Localbitcoins.com Replaces DolarToday As Standard Reference
It appears the days when people bought and sold their dollars after checking the infamous website are over. There’s a new website in town and experts in the field trust the newcomer’s transparency more.
It’s an open secret: for the past few weeks, DolarToday (DT), the website that publishes the forbidden dollar-to-bolivar market rate, has been giving weird numbers. Everybody could tell, but nobody knew why.
See, on January 26, DT’s rate reached a historic high of 266,631 VEF/USD. It had been at 107,128 VEF/USD a month earlier — an increase of almost 150%. Mind-blowing, but not insane: we were on the fourth month of hyperinflation, the money-printing machine was doing 24/7 shifts and Maduro was creating random bonuses.
A week later, the DT dollar (DTD) was down 15.6%. I thought that’d be the classic agacharse para agarrar impulso (it’d quickly bounce back), but a couple of weeks later, the dollar lost an additional 5.8%. Some said it was the seasonal effect at full force, and the exchange rate was now correcting itself. At the end of March, with hyperinflation still compounding the bolívar’s losses, the DTD was still stuck at Bs. 200,000.
That was it: I decided to prove DolarToday was full of shit. Asdrúbal Oliveros’ mesas de dinero and AirTM’s rate were already contradicting the DTD, but I went for another approach: bitcoin.
People realized that DT was publishing below-market rates, and started shunning it (newsflash: DT doesn’t have a monopoly on information!).
The advantages of using localbitcoins.com, a popular marketplace in Venezuela, are enormous: you don’t have to waste time finding someone who wants to buy or sell bolivars, you just have to log in and choose an offer. DT claims to base their price quote on the open market, but Localbitcoins is a market you can actually analyze.
I coded a little script to interact with Localbitcoins API and download the transaction history of the Venezuelan market. Since the start of the year till the end of March, around 239,000 transactions, totalling around $40 million, were made. On average, $445,000 were moved in a day through Localbitcoins in Venezuela, sometimes reaching peak days of $800,000. This is no small market.
Using a weighted average to get the bitcoin’s price in bolivars, and Coinmarketcap’s historical closing price of bitcoin in US dollars, I created a time series for the “Dólar Bitcoin (DB).” Results show that during the first two months of 2018, the DTD and the DB went hand in hand, with the BTC dollar averaging a 1% premium over DT. This changed dramatically in March — the BTC dollar left DT in the dust. DT froze around Bs. 200,000 for no reason, while the free (bitcoin) market was passing the Bs.350,000 mark.
People realized that DT was publishing below-market rates, and started shunning it. Newsflash: DT doesn’t have a monopoly on information! The website operators must’ve noticed a drop in pageviews and finally reacted, albeit too late — it’s quickly losing its status of leading reference, as even today the DTD remains a lot lower than what people are actually willing to pay for a dollar.
But I was still curious about the behavior of DB, this new indicator I’d found, and expanded my series to include data since 2015.
In 2015Q1, DB had an average 2% premium over DT. They moved together. The DTD would move first and the DB would react a day later. The DTD was relatively stable during the first two months and rose sharply in March 2015.
Now look at 2016. Although DT was clearly the reference, during the same months the DB was priced at an average 5% discount. That year, both rates went up.

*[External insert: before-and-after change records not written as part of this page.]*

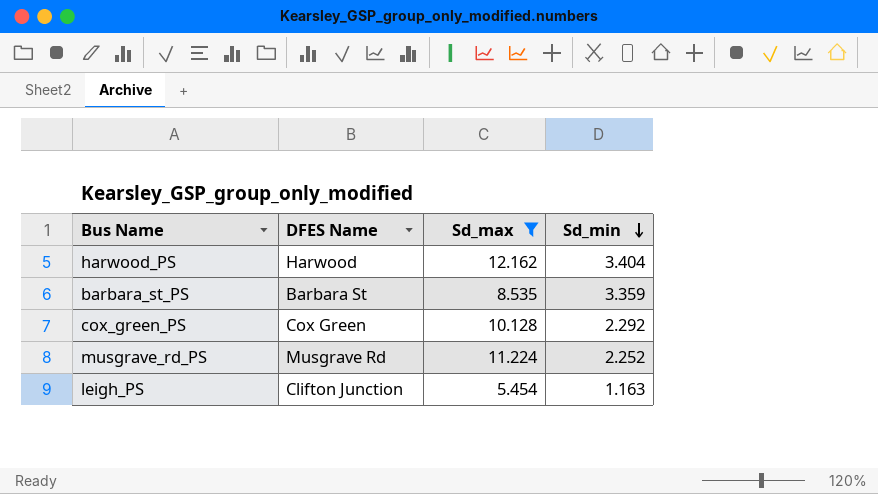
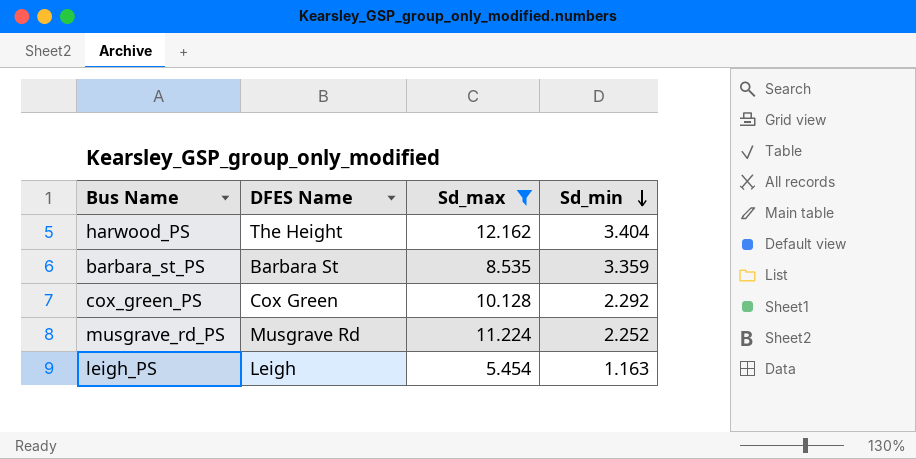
harwood_PS | DFES Name: Harwood -> The Height
leigh_PS | DFES Name: Clifton Junction -> Leigh

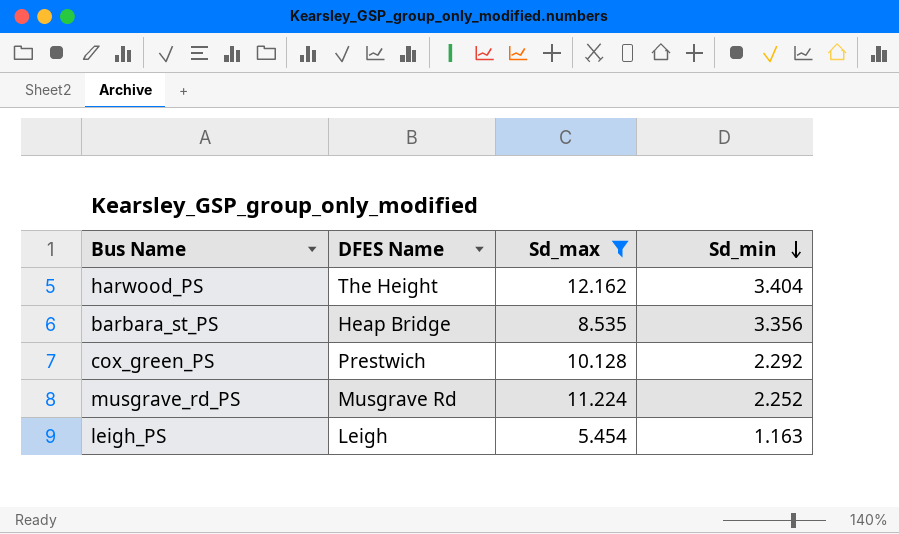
barbara_st_PS | DFES Name: Barbara St -> Heap Bridge
barbara_st_PS | Sd_min: 3.359 -> 3.356
cox_green_PS | DFES Name: Cox Green -> Prestwich

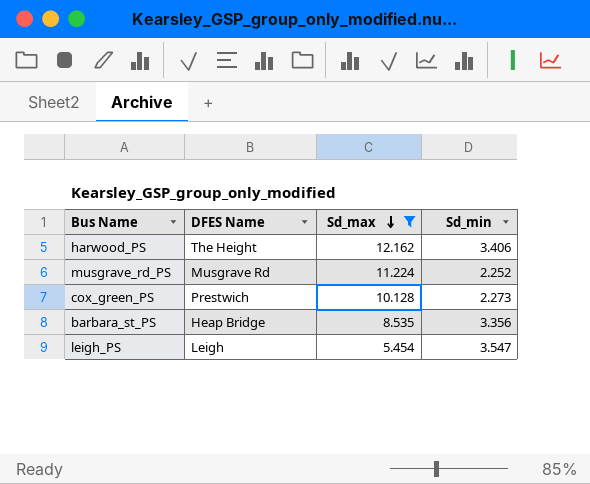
row order: Sd_min descending -> Sd_max descending
harwood_PS | Sd_min: 3.404 -> 3.406
cox_green_PS | Sd_min: 2.292 -> 2.273
leigh_PS | Sd_min: 1.163 -> 3.547

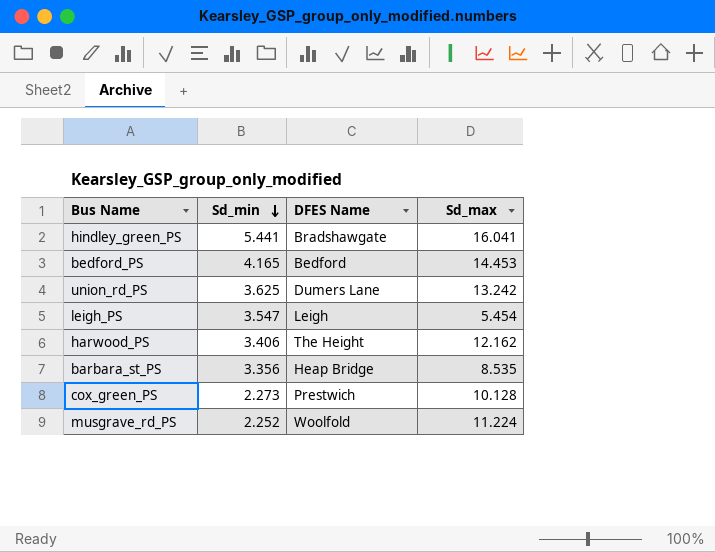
filter: Sd_max <= 12.162 -> none
row order: Sd_max descending -> Sd_min descending
column Sd_min | position: 4 -> 2
musgrave_rd_PS | DFES Name: Musgrave Rd -> Woolfold

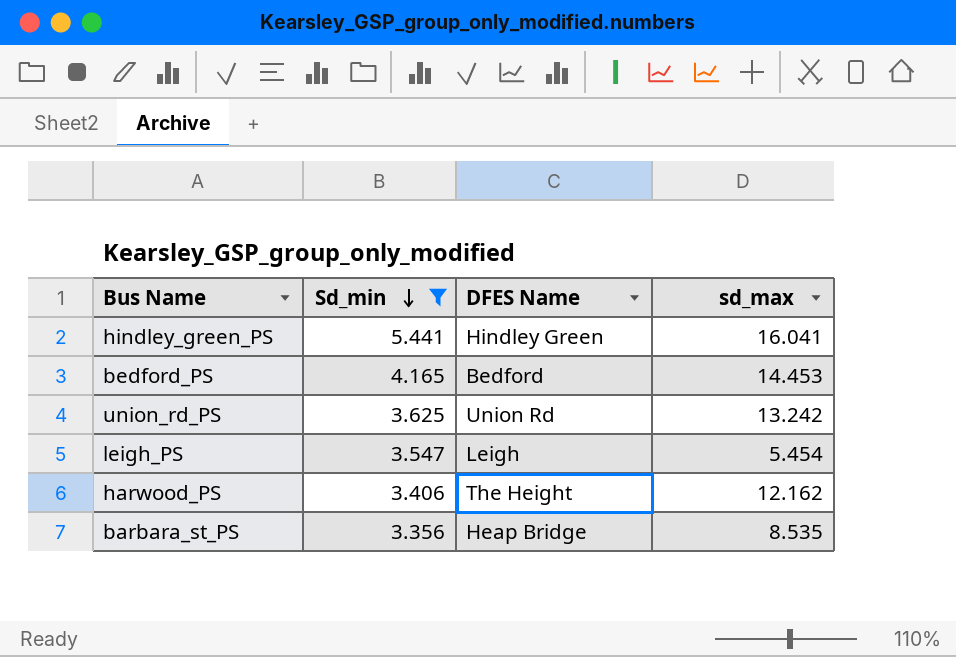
filter: none -> Sd_min >= 3.356
column name: Sd_max -> sd_max
hindley_green_PS | DFES Name: Bradshawgate -> Hindley Green
union_rd_PS | DFES Name: Dumers Lane -> Union Rd

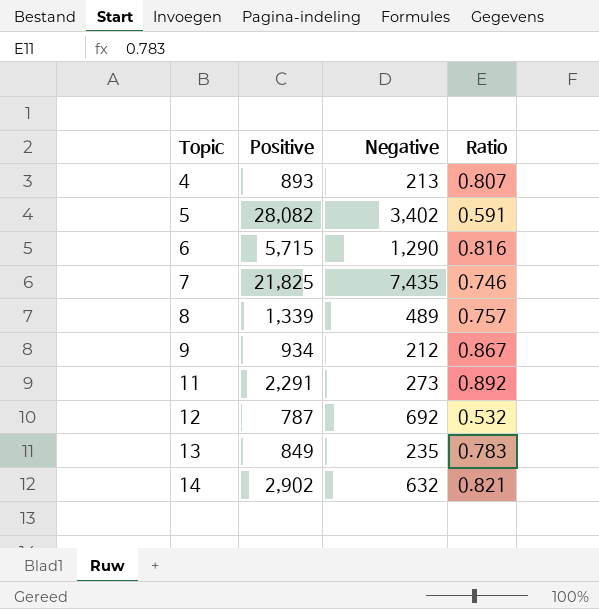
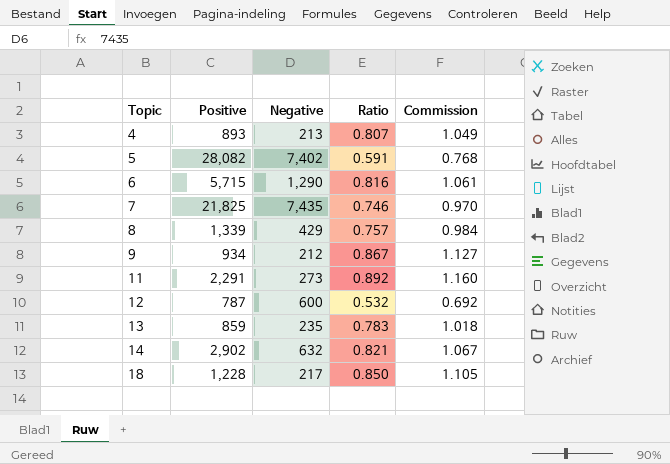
column Commission | formula: none -> [Ratio] * 1.3
5 | Negative: 3,402 -> 7,402
8 | Negative: 489 -> 429
12 | Negative: 692 -> 600
13 | Positive: 849 -> 859
row 18: none -> 1,228 | 217 | 0.850 | 1.105

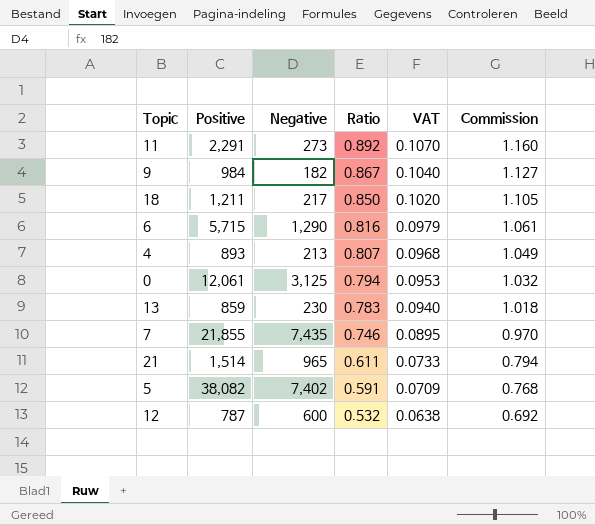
row order: Topic ascending -> Ratio descending
column VAT | formula: none -> [Ratio] * 0.12
row 8: 1,339 | 429 | 0.757 | 0.984 -> none
row 14: 2,902 | 632 | 0.821 | 1.067 -> none
9 | Positive: 934 -> 984
9 | Negative: 212 -> 182
18 | Positive: 1,228 -> 1,211
row 0: none -> 12,061 | 3,125 | 0.794 | 0.0953 | 1.032
13 | Negative: 235 -> 230
7 | Positive: 21,825 -> 21,855
row 21: none -> 1,514 | 965 | 0.611 | 0.0733 | 0.794
5 | Positive: 28,082 -> 38,082

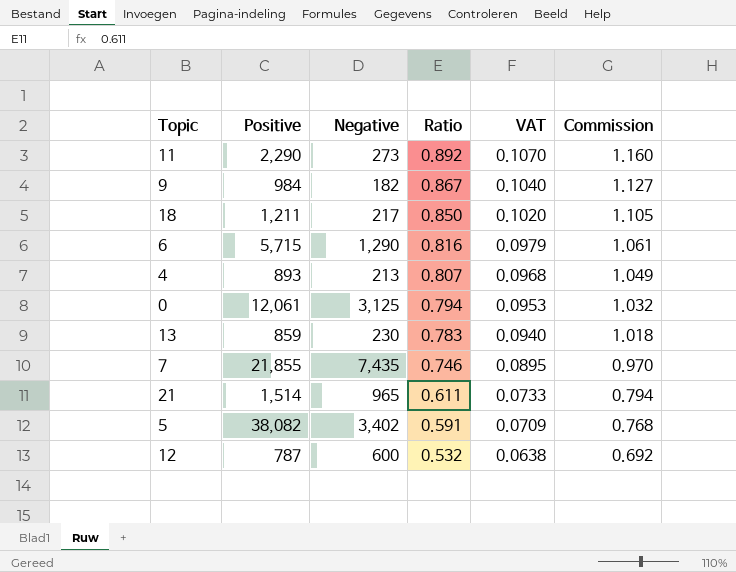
11 | Positive: 2,291 -> 2,290
5 | Negative: 7,402 -> 3,402

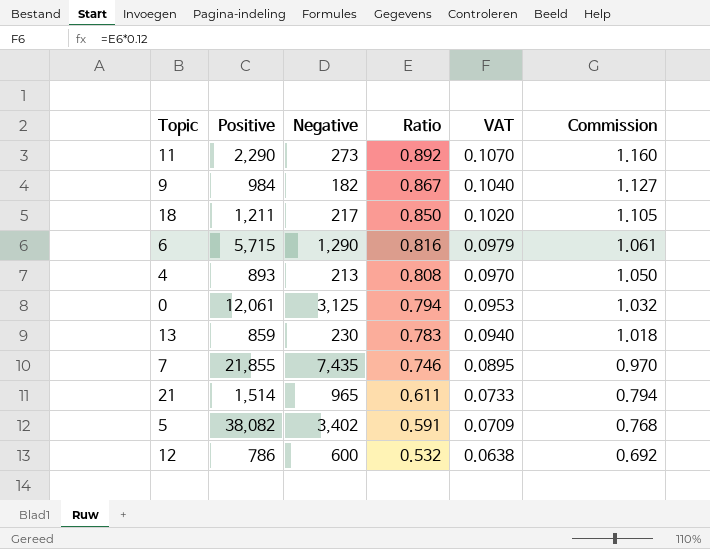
4 | Ratio: 0.807 -> 0.808
4 | VAT: 0.0968 -> 0.0970
4 | Commission: 1.049 -> 1.050
12 | Positive: 787 -> 786

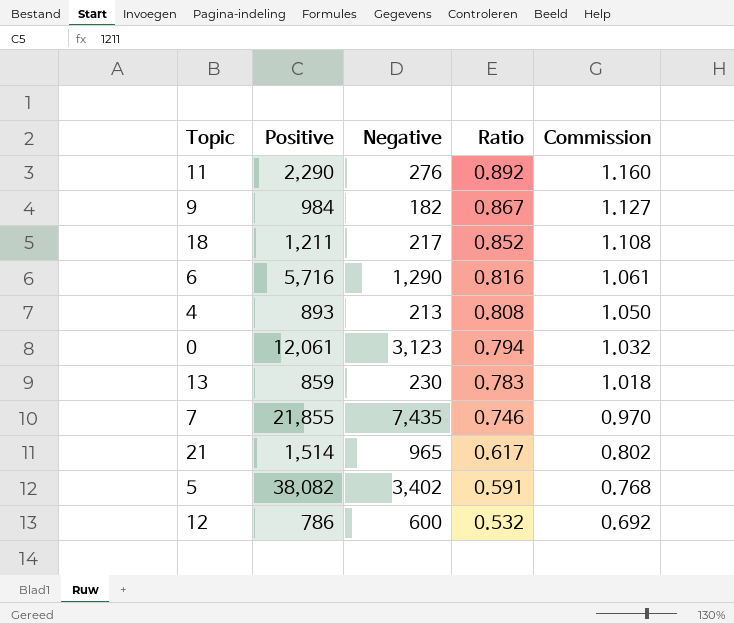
column VAT | formula: [Ratio] * 0.12 -> none
11 | Negative: 273 -> 276
18 | Ratio: 0.850 -> 0.852
18 | Commission: 1.105 -> 1.108
6 | Positive: 5,715 -> 5,716
0 | Negative: 3,125 -> 3,123
21 | Ratio: 0.611 -> 0.617
21 | Commission: 0.794 -> 0.802

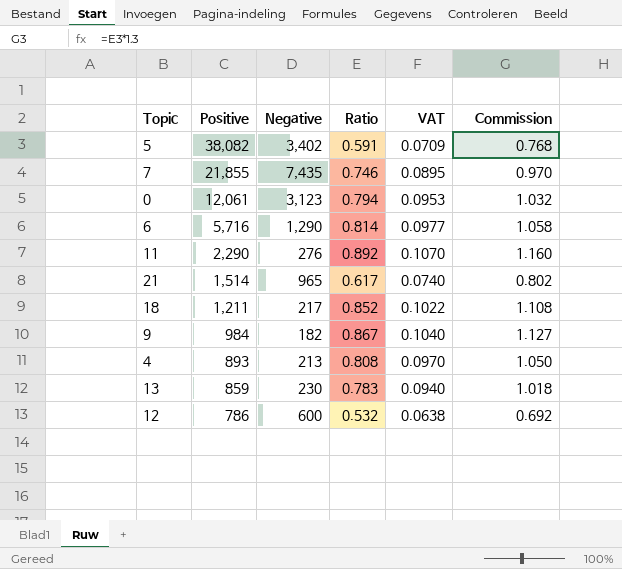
row order: Ratio descending -> Positive descending
column VAT | formula: none -> [Ratio] * 0.12
6 | Ratio: 0.816 -> 0.814
6 | Commission: 1.061 -> 1.058

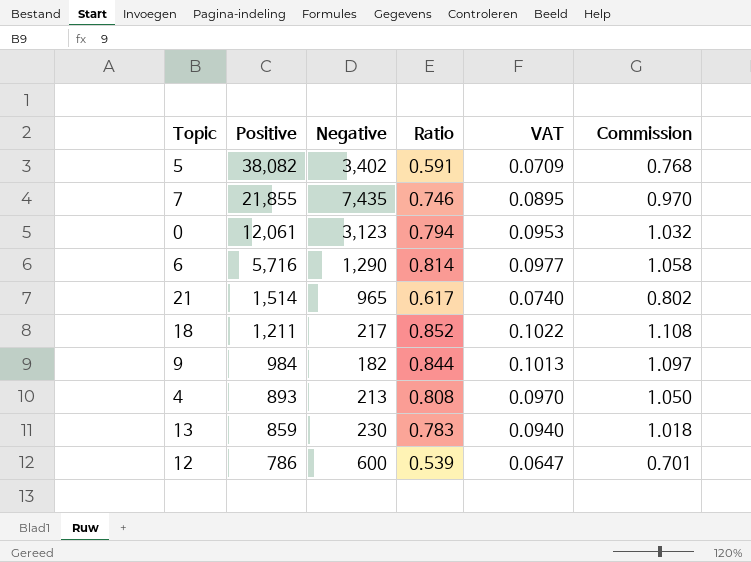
row 11: 2,290 | 276 | 0.892 | 0.1070 | 1.160 -> none
9 | Ratio: 0.867 -> 0.844
9 | VAT: 0.1040 -> 0.1013
9 | Commission: 1.127 -> 1.097
12 | Ratio: 0.532 -> 0.539
12 | VAT: 0.0638 -> 0.0647
12 | Commission: 0.692 -> 0.701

2017 was a wild ride. DTD went from 3,100 VEF/USD to 4,300, only to drop to Bs. 2,800 in a few days and climb all the way up to Bs.3,800. DB followed suit until March. When the big crash happened, DB ignored it, keeping above the Bs.3,500. DB had a discount for most of the period, but roles reversed after the crash and DB held a premium of around 28% for 21 days. I believe the market lost confidence in DT after the huge volatility of this quarter.
Data seems to validate that February is “calmer” than other months, but I don’t think it extends to March in the current conditions. The Olivera-Tanzi effect made this tax collection season relatively meaningless, and there should have been pressure on the exchange rate to depreciate more.
Should Localbitcoins displace Dolartoday?
The DB, based in localbitcoins.com, has a key advantage that makes it a better approximation of the exchange rate over DT: it’s more transparent.
I was able to access public data of transactions to do all sorts of analysis (and you can too, if you check out my code!). The daily number of transactions and volume on the site has grown significantly the last couple of years. I’ll admit that the indicator has some flaws: it’s not a very deep market, and sometimes what appears to be fake transactions can skew the graph.
But DT is much more opaque, quoting only average prices of “transactions in Caracas” or “transactions at the Colombia-Venezuela border”. How do we know they never pull numbers out of a hat? We don’t. At best, their data is faulty; at worst, they’ve been bought by market manipulators.
Nobody can keep public information contained forever. As DolarToday is increasingly recognized as fraudulent, other indicators will flourish. I’m sticking with the dólar bitcoin as the one I can trust.